Consistent with i2b2's Data Sharing Policy, we are pleased to offer the following data set that has been used in published work sponsored by our NCBC.
Extracting Physician Group Intelligence from Electronic Health Records to Support Evidence Based Medicine
Griffin M. Weber, Isaac S. Kohane
Research Article | published 29 May 2013 | PLOS ONE.
Description of Data
The data files contain lists of pairs of lab tests without any PHI. The fields are lab test name, year of initial test, initial test value, minutes until second test, and second test value.

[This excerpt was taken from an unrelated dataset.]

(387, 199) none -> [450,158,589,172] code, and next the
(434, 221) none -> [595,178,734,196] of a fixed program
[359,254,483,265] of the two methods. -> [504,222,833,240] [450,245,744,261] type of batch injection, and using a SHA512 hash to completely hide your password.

For example, a single record might look like:
Test = White Blood Cell (WBC)
Year1 = 1996
Value1 = 8.6
Duration = 43,200
Value2 = 7.0
The files contain a random selection of 100,000 records for each of 97 common lab tests, for a total of 9.7 million records. In addition, for WBC only we include another 1 million records, which also indicate whether the initial and repeat tests were performed in inpatient or outpatient settings, and we provide the patient age in years (up to 89 years old). The data for all files are from 1986 through 2004 from both BWH and MGH, and the data were extracted from the RPDR.
The paper shows that it is possible to derive normal ranges for laboratory test values by examining how frequently clinicians order the tests. The "worse" a test's value, the sooner it is until the same test is repeated. We can identify subpopulations, such as pediatric patients, with different normal ranges than others, and we can show that certain tests might be overused.